• Le tailleur de pierre

    Le Tailleur de pierres

     

    Il était une fois un homme qui détestait son travail. Il était tailleur de pierre, et devait travailler dur tout le jour pour un salaire de misère. « Quelle vie horrible! pensait-il. Comme j'aimerais être un homme riche qui peut passer ses journées à flâner. » Son désir devint tellement intense qu'il finit par se transformer en réalité. Le tailleur de pierre entendit une voix qui lui disait : « Tu es ce que tu veux. » Il devint riche et obtint immédiatement ce qu'il désirait depuis toujours : une maison magnifique, de la nourriture délicieuse, des distractions merveilleuses.

    Il était heureux mais, un jour, il vit le roi passer à la tête d'une procession, et pensa : « il est plus puissant que moi, comme j'aimerais être à sa place! » II entendit à nouveau la voix et, comme par magie, se transforma en roi. Il était devenu l'homme le plus puissant du monde. Ah! le pouvoir, quelle ivresse! Tous le craignaient, tous lui obéissaient. Il était heureux, mais pas entièrement. Peu à peu, une certaine insatisfaction se fit jour en lui, elle se mit à l'obséder. « Je veux encore plus, pensait-il. Je veux, je veux, je veux. » II regarda le soleil dans le ciel et pensa : « Le soleil est encore plus puissant que moi. Je veux être le soleil ! »

    Et voilà qu'il devint le soleil. Il était lumineux, grand, plus fort que tout. Il dominait le ciel et la terre. Rien ni personne ne pouvait exister sans lui. Quel bonheur! Et quelle importance! Mais, après un certain temps, il s'aperçut que les nuages sous lui l'empêchaient de voir le paysage. Ils étaient mobiles et légers. Au lieu de demeurer fixement dans le ciel, ils pouvaient prendre des formes infiniment changeantes et, au coucher du soleil, se coloraient de merveilleuses nuances. Ils vivaient sans souci ; ils étaient libres. II en fut jaloux.

     

    Mais la jalousie dura peu. L'homme entendit de nouveau la voix : « Tu es ce que tu veux. » Et, aussitôt, il devint nuage. C'était un plaisir d'être ainsi suspendu dans l'air, changeant, vaporeux. Il s'amusait à prendre des formes toujours nouvelles, épaisses et opaques, blanches et amples, ou fines comme une broderie.
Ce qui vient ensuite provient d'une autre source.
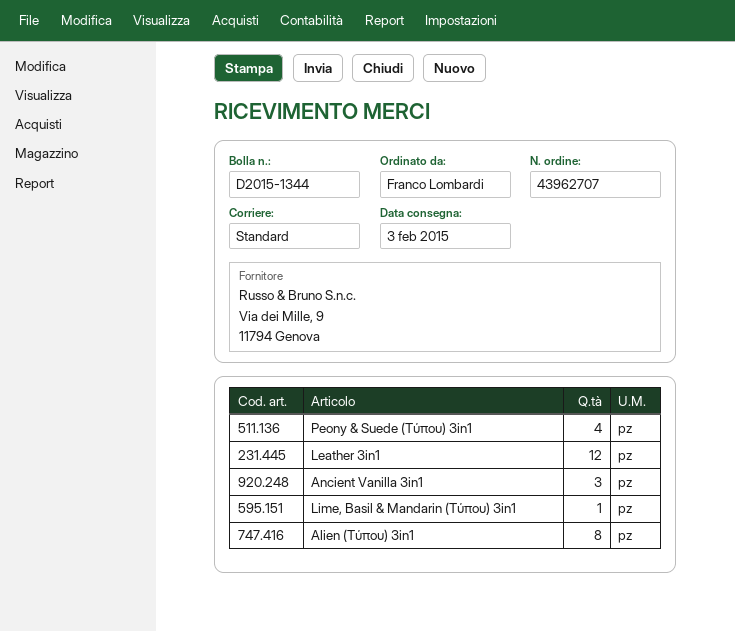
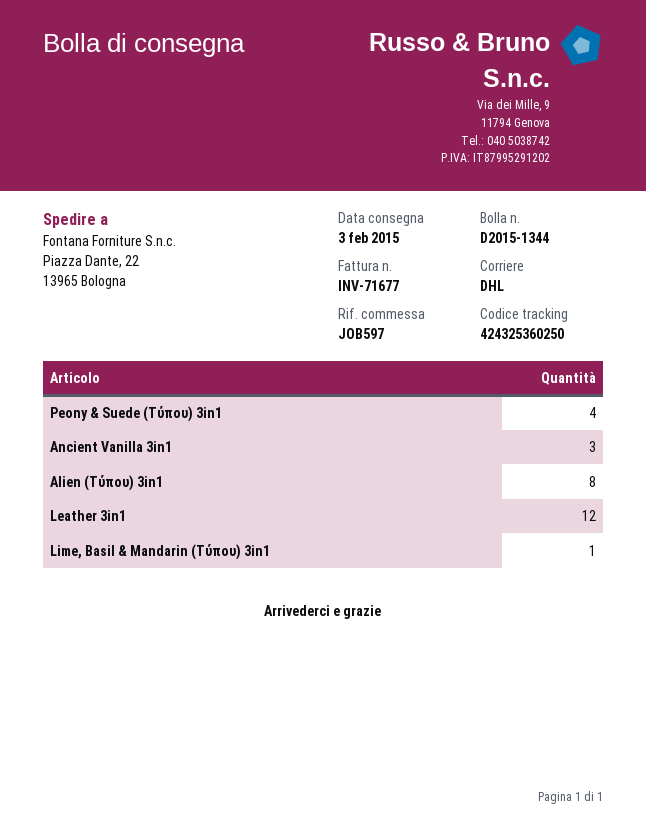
shipping method: standard -> DHL

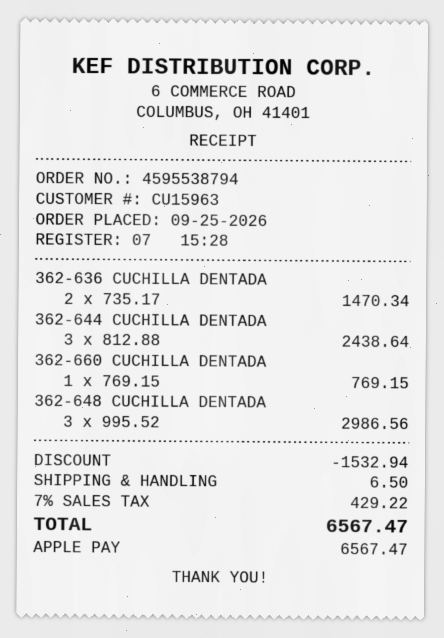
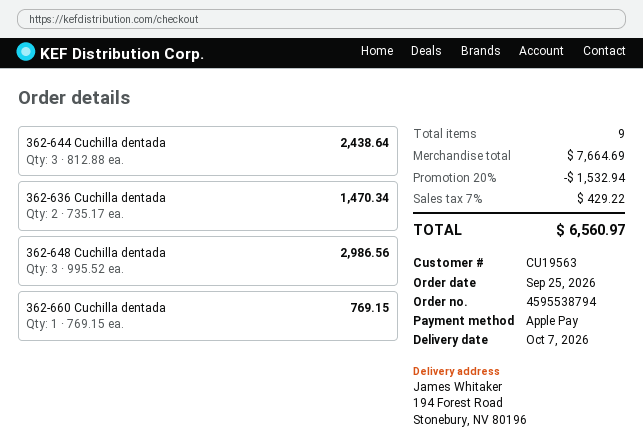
customer number: CU15963 -> CU19563
shipping: 6.50 -> none
total: 6567.47 -> 6560.97

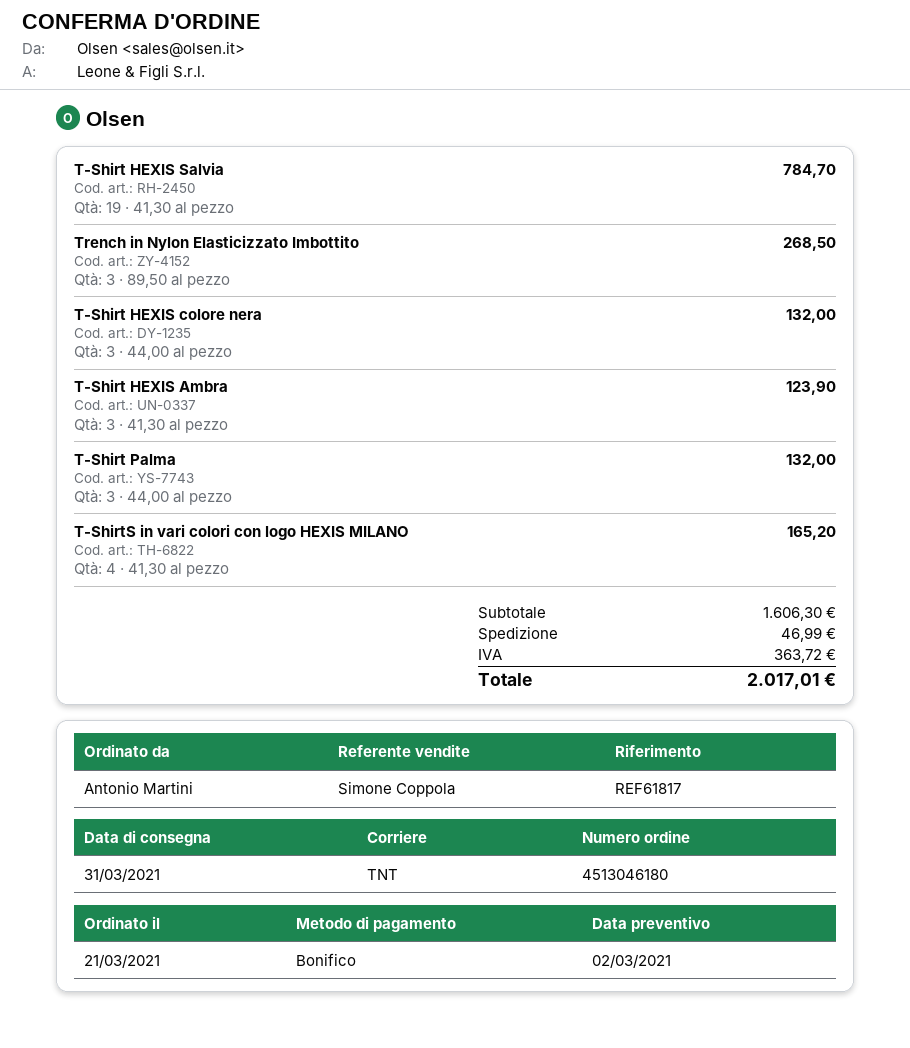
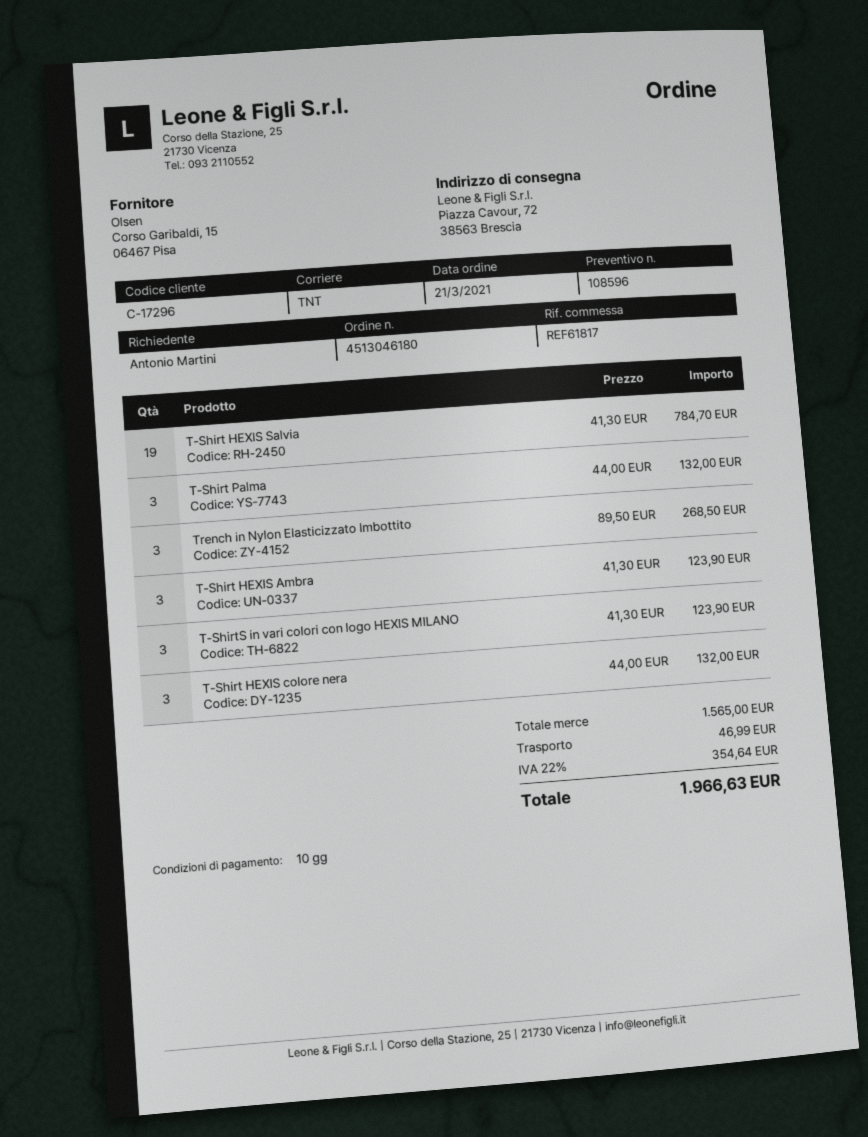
T-ShirtS in vari colori con logo HEXIS MILANO: 4 x 41.30 = 165.20 -> 3 x 41.30 = 123.90
subtotal: 1606.30 -> 1565.00
tax: 363.72 -> 354.64
total: 2017.01 -> 1966.63

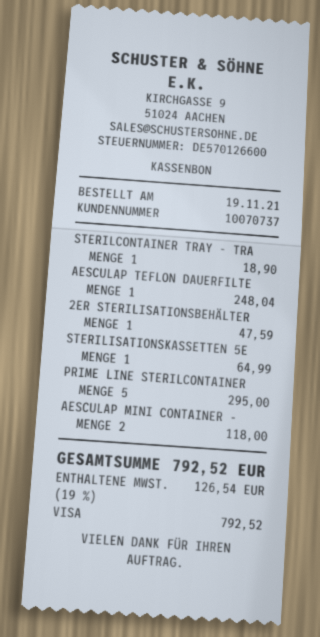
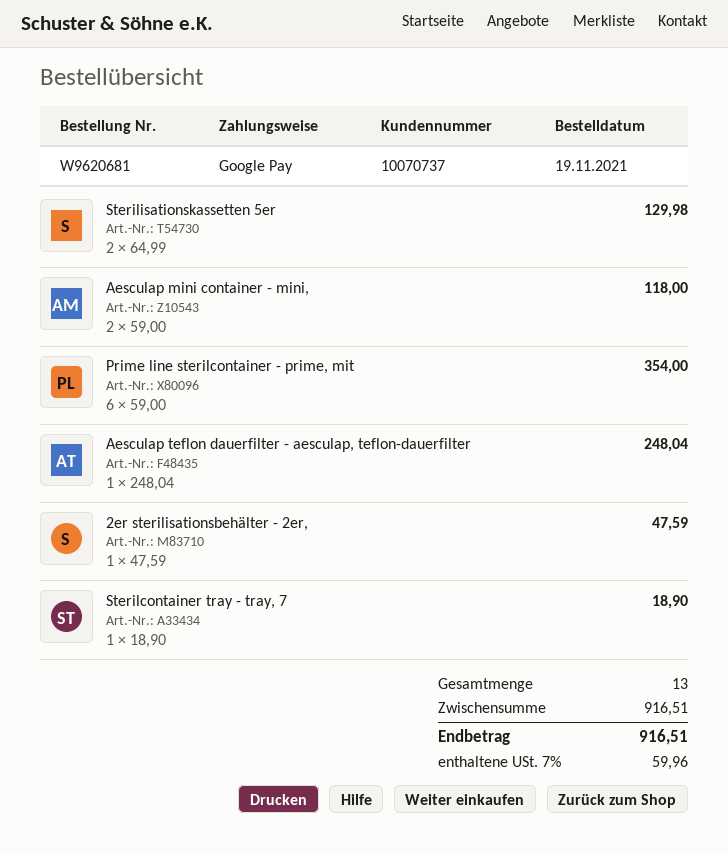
payment method: Visa -> Google Pay
STERILISATIONSKASSETTEN 5E: 1 for 64.99 -> 2 for 129.98
PRIME LINE STERILCONTAINER: 5 for 295.00 -> 6 for 354.00
tax: 19% = 126.54 -> 7% = 59.96
total: 792.52 -> 916.51

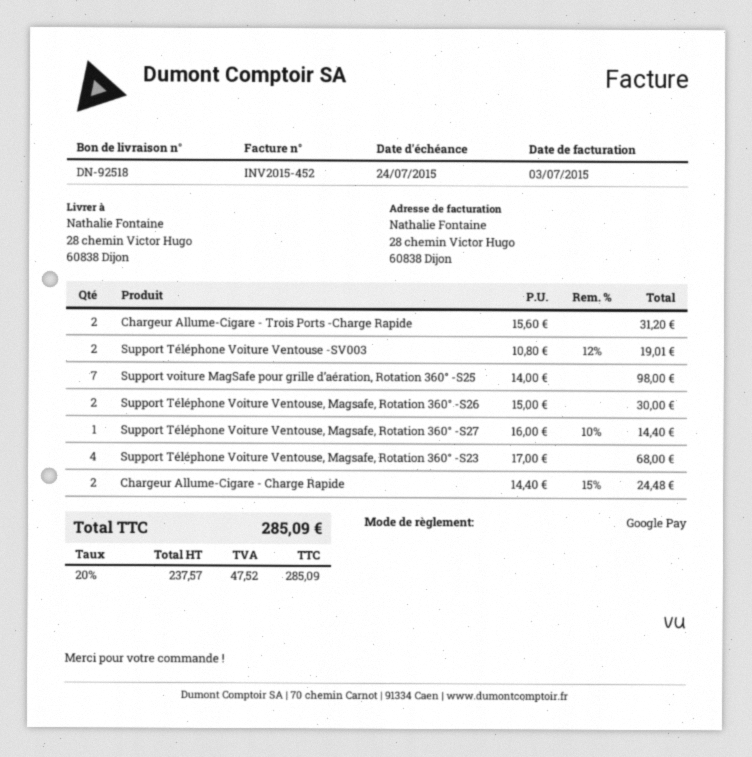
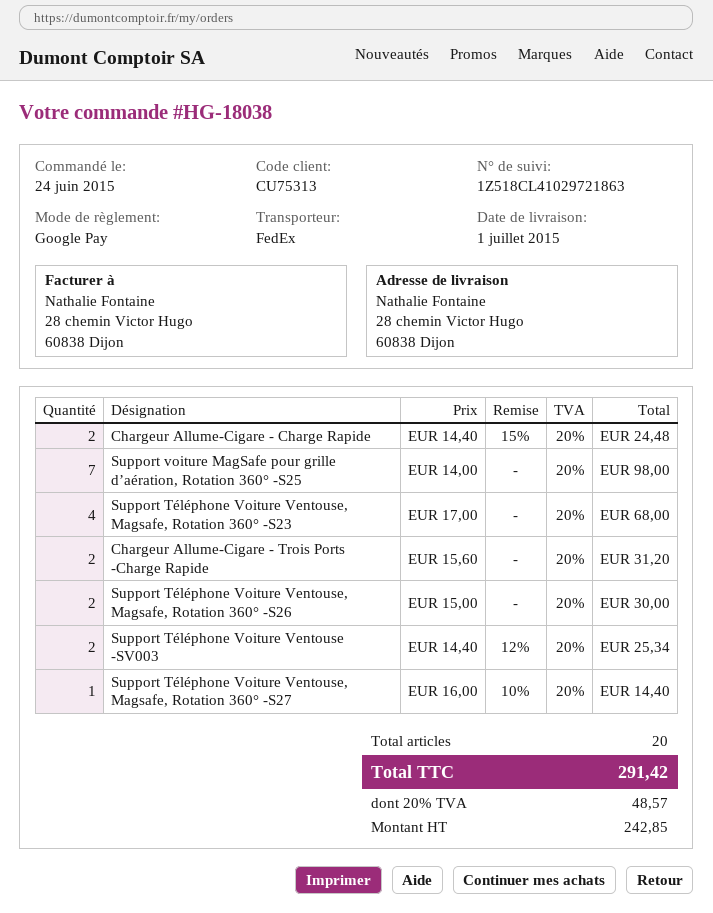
Support Téléphone Voiture Ventouse -SV003: 2 x 10.80 - 12% = 19.01 -> 2 x 14.40 - 12% = 25.34
net: 237.57 -> 242.85
tax: 20% = 47.52 -> 20% = 48.57
total: 285.09 -> 291.42

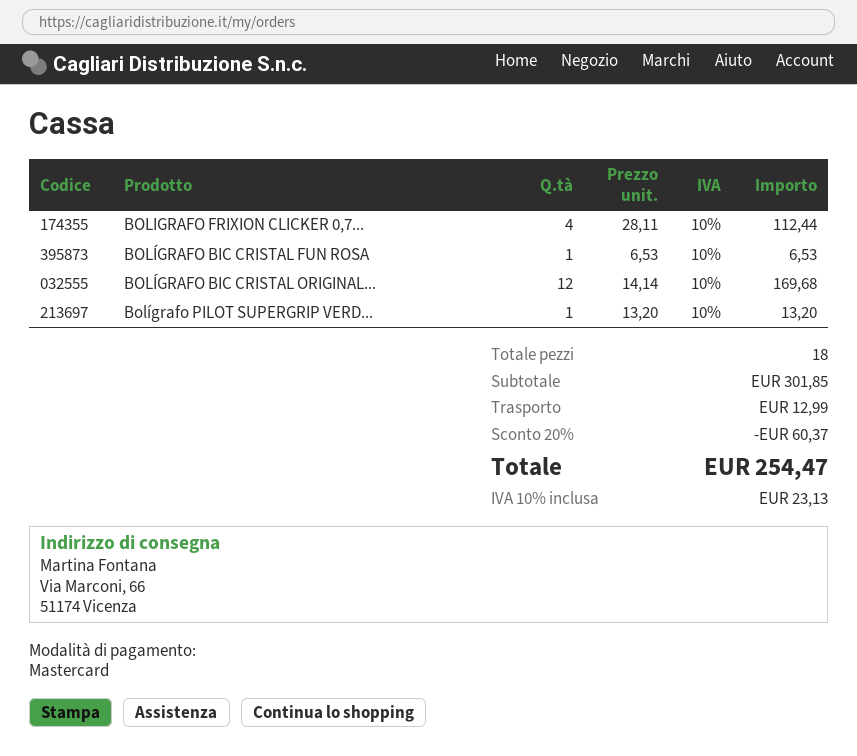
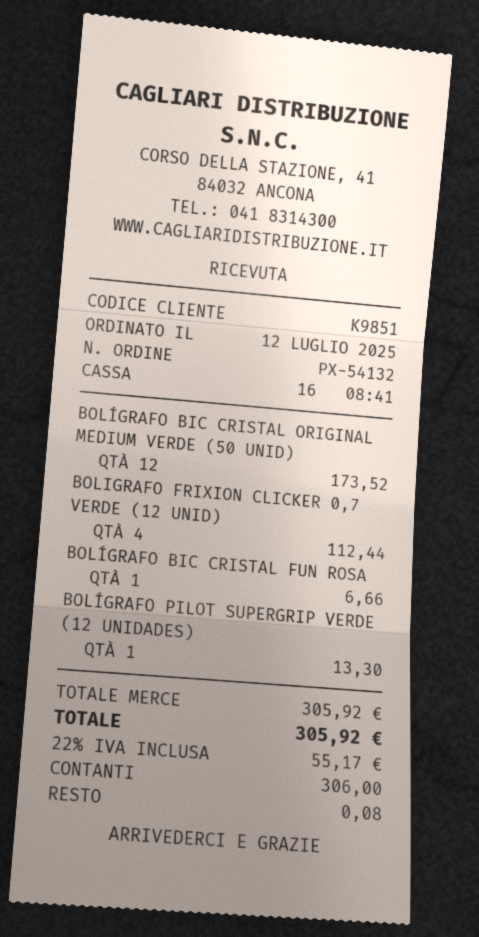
payment method: Mastercard -> cash
BOLÍGRAFO BIC CRISTAL FUN ROSA: 1 for 6.53 -> 1 for 6.66
BOLÍGRAFO BIC CRISTAL ORIGINAL...: 12 for 169.68 -> 12 for 173.52
Bolígrafo PILOT SUPERGRIP VERD...: 1 for 13.20 -> 1 for 13.30
subtotal: 301.85 -> 305.92
discount: 20% = 60.37 -> none
shipping: 12.99 -> none
tax: 10% = 23.13 -> 22% = 55.17
total: 254.47 -> 305.92

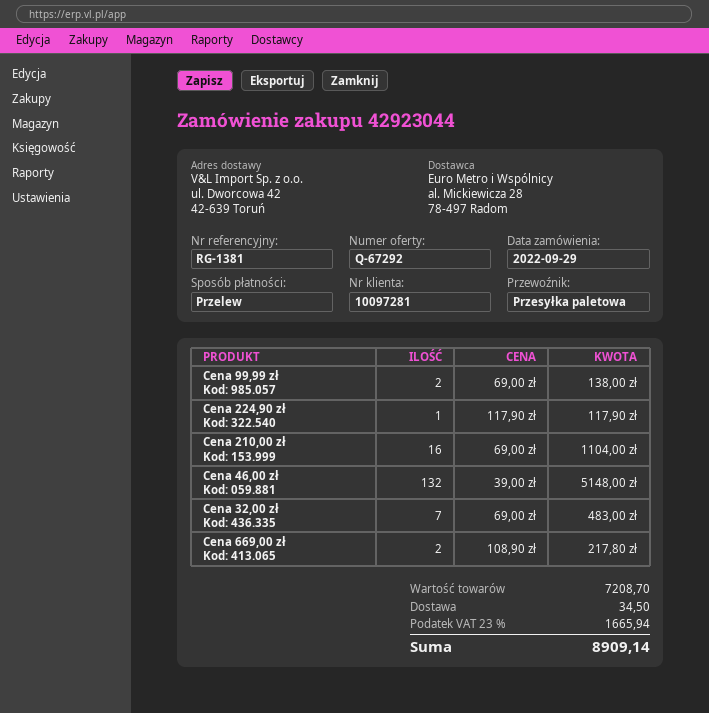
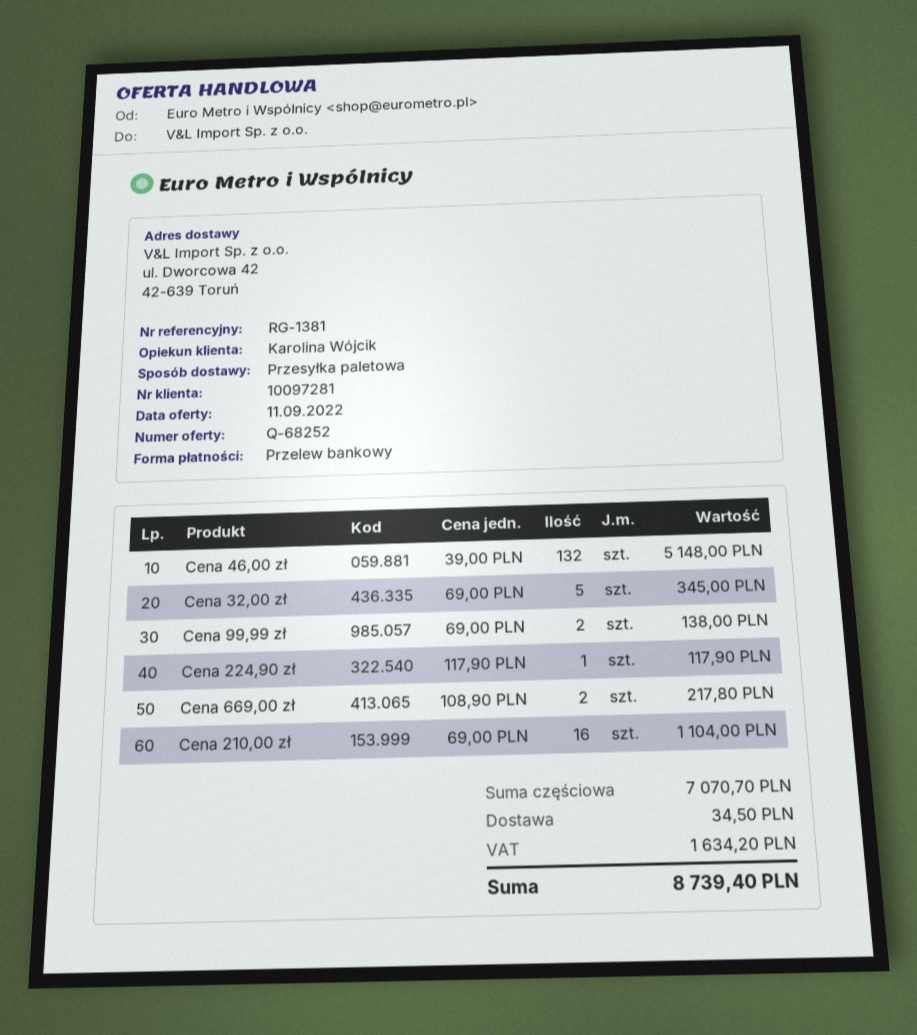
quote number: Q-67292 -> Q-68252
Cena 32,00 zł: 7 x 69.00 = 483.00 -> 5 x 69.00 = 345.00
subtotal: 7208.70 -> 7070.70
tax: 1665.94 -> 1634.20
total: 8909.14 -> 8739.40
Mais, à un moment donné, le nuage dut se condenser en gouttelettes de pluie, qui allèrent se cogner contre un rocher de granit.

    Quel choc ! Le rocher était là depuis des milliers d'années. Dur et solide. La misérable goutte d'eau se rompit sur le granit, puis glissa jusqu'à être absorbée par la terre et disparaître pour toujours. Comme il serait beau d'être un rocher, pensa l'homme. Aussitôt, il se transforma en rocher. Pendant un certain temps, il apprécia sa nouvelle vie. Il avait enfin trouvé la stabilité. Il se sentait à l'abri.

    C'est la sécurité qu'il cherchait, après tout, et à présent personne ne l'obligeait plus à bouger. Les gouttes de pluie tombaient sur le rocher et coulaient le long de ses flancs. Cela constituait un agréable massage. Un hommage qu'on lui rendait. Le soleil le caressait de ses rayons. Comme il était plaisant d'être réchauffé. Le vent le rafraîchissait. Les étoiles le regardaient. Il avait atteint la plénitude.

    Mais, un jour, il vit une forme qui se dessinait à l'horizon. C'était un homme, muni d'un gros marteau, qui se tenait un peu courbé. Un tailleur de pierre. L'artisan commença à donner de grands coups de marteau au rocher. Plus que de la douleur, il éprouva de l'effroi. Le tailleur de pierre était plus fort que lui et pouvait décider de son destin. « Comme je voudrais être tailleur de pierre », pensa-t-il. C'est ainsi que le tailleur de pierre redevint tailleur de pierre. Après avoir été tout ce qu'il aurait voulu être, il redevint ce qu'il avait toujours été.

    Mais, à présent, c'était facile. Tailler les pierres était devenu un art, le son du marteau résonnait comme une musique à ses oreilles, à la fin de la journée la fatigue n'était rien d'autre que le bien-être de celui qui a accompli son travail. Et, cette nuit-là, il eut en rêve une vision merveilleuse de la cathédrale que ses pierres contribueraient à bâtir. Il lui semblait qu'il n'y avait rien de plus beau qu'être  ce que l'on était. C'était pour lui une extraordinaire révélation dont il savait qu'elle ne le quitterait plus. II venait d'atteindre le sentiment de gratitude.